Escape is a 1948 British-American thriller film directed by Joseph L. Mankiewicz. It follows a Royal Air Force World War II veteran (Rex Harrison) who goes to prison and then escapes and meets a woman who persuades him to surrender. The screenplay by Philip Dunne was based on the 1926 play Escape by John Galsworthy, which had previously been filmed in 1930.

Plot
A former RAF squadron leader, Matt Denant, goes to Hendley, England to visit an airfield run by his friend Titch. Rodgers, an employee at the airfield, asks Matt to do him a favour by making a large wager on a horse. Matt does, but when the horse loses, Rodgers promises to repay him.

While strolling through Hyde Park, a woman strikes up a conversation with Matt, but Penter, a detective, charges her with unlawful soliciting. Matt intervenes on her behalf, but when the two men fight, Penter knocks his head on a park bench and is mortally wounded.

Matt is placed under arrest; he is then sentenced to three years in prison after Penter dies. Believing it an unjust punishment, Matt escapes. Inspector Harris of Scotland Yard is assigned to find him, while Matt takes refuge in the home of Sir James Winton, whose daughter Dora helps him hide.

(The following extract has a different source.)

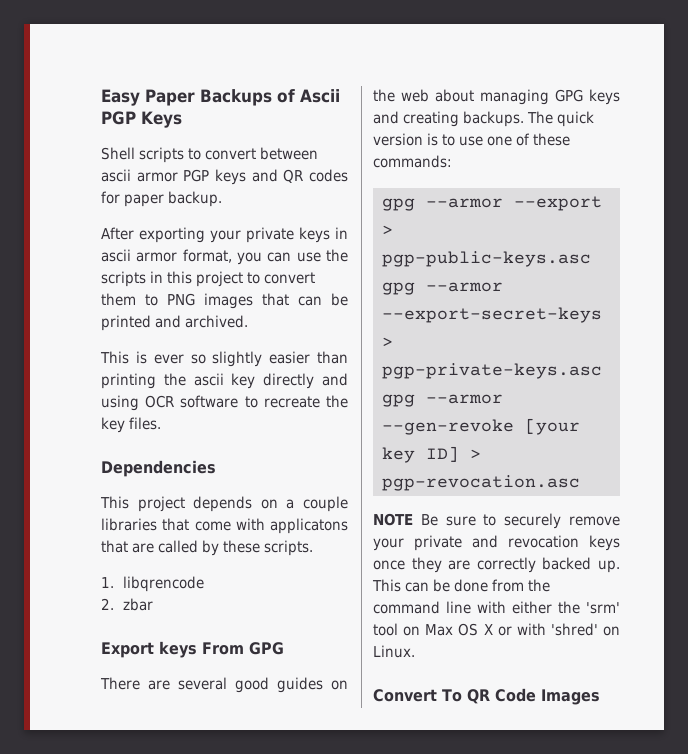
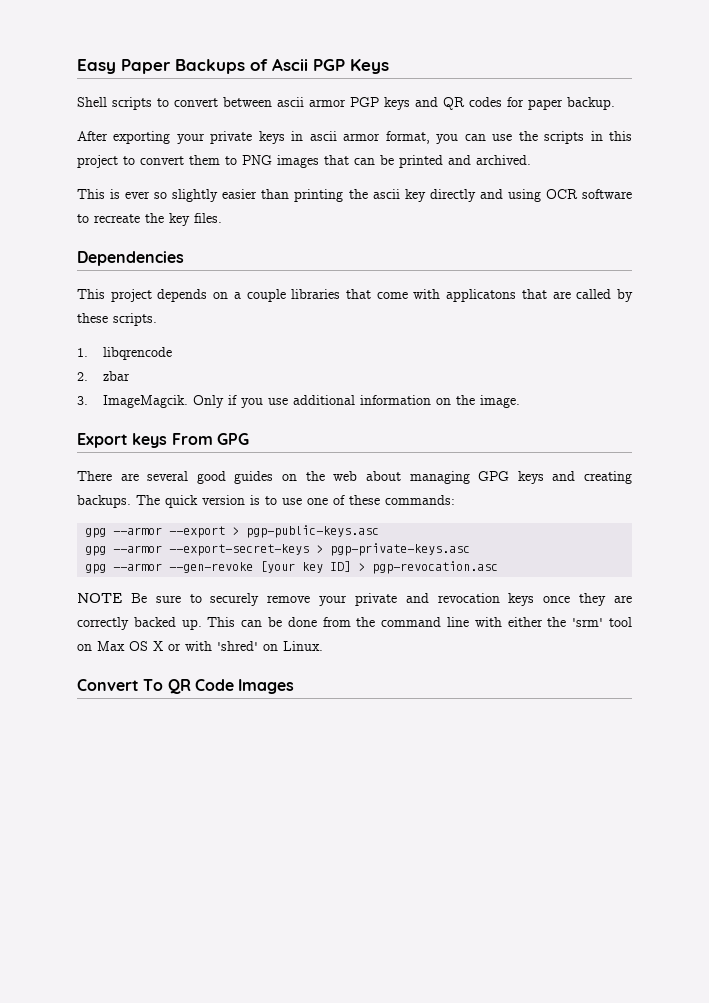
(154, 604) none -> [77,395,521,408] // 3. ImageMagcik. Only if you use additional information on the image.

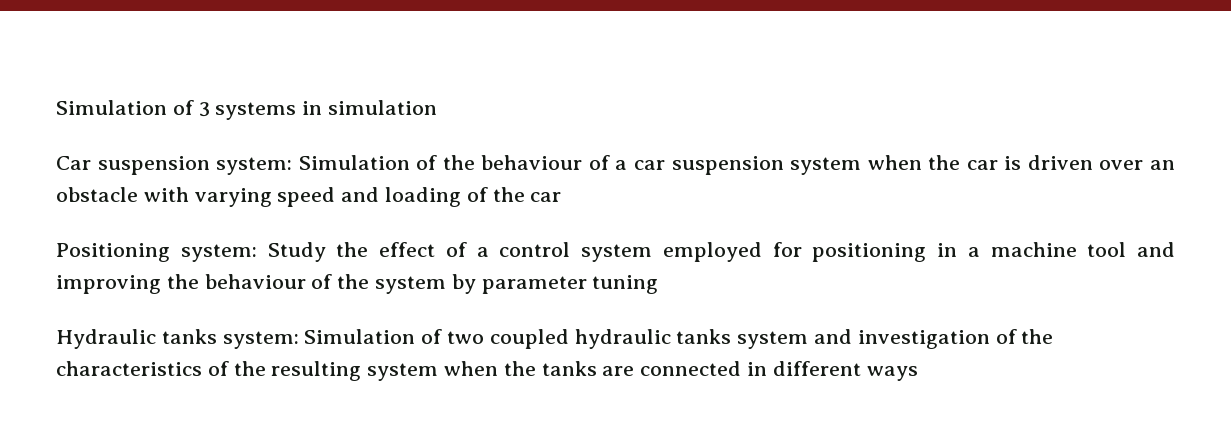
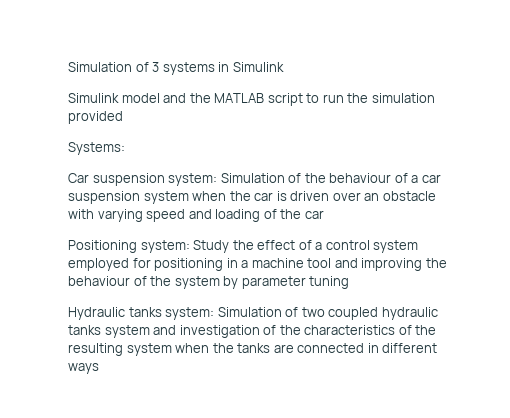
(323, 108) none -> [232,62,284,72] [68,93,369,106] Simulink // Simulink model and the MATLAB script to run the
(438, 107) none -> [68,111,123,124] [68,142,125,155] provided // Systems:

Titch gives an aeroplane to Matt, enabling him to flee to France, but he is betrayed by Rodgers after the police offer a reward. Matt's plane is caught in a heavy fog and crashes. He survives and takes refuge in a farm. Dora finds him and professes her love, also persuading Matt that he must turn himself in to the law.

Cast
 Rex Harrison as Matt Denant
 Peggy Cummins as Dora Winton
 William Hartnell as Inspector Harris
 Peter Croft as Titch
 Stuart Lindsell as Sir James Winton
 Norman Wooland as Minister
 Jill Esmond as Grace Winton
 Frederick Piper as Brownie the convict
 Marjorie Rhodes as Mrs. Pinkem
 Betty Ann Davies as Girl in Park
 Cyril Cusack as Rodgers
 John Slater as Salesman
 Frank Pettingell as Constable Beames
 Michael Golden as Detective Penter
 Frederick Leister as Judge
 Walter Hudd as Defence Counsel
 Maurice Denham as Crown Counsel
 Patrick Troughton as Jim the shepherd
Peter Burdon as farmer whose trousers were stolen

Reception

Critical response
Film critic A.H. Weiler of the New York Times wrote a positive review of the film, "As the harried convict, Rex Harrison gives a restrained but persuasive portrait of a man beset not only by physical but moral tribulations ... The pace of Escape, as set by director Joseph L. Mankiewicz, is, on occasion, slower than might be desired, and scenarist Philip Dunne's script is sometimes given to lengthy conversation. But these are minor flaws in an adult work, which unspectacularly and effectively does justice to a serious theme.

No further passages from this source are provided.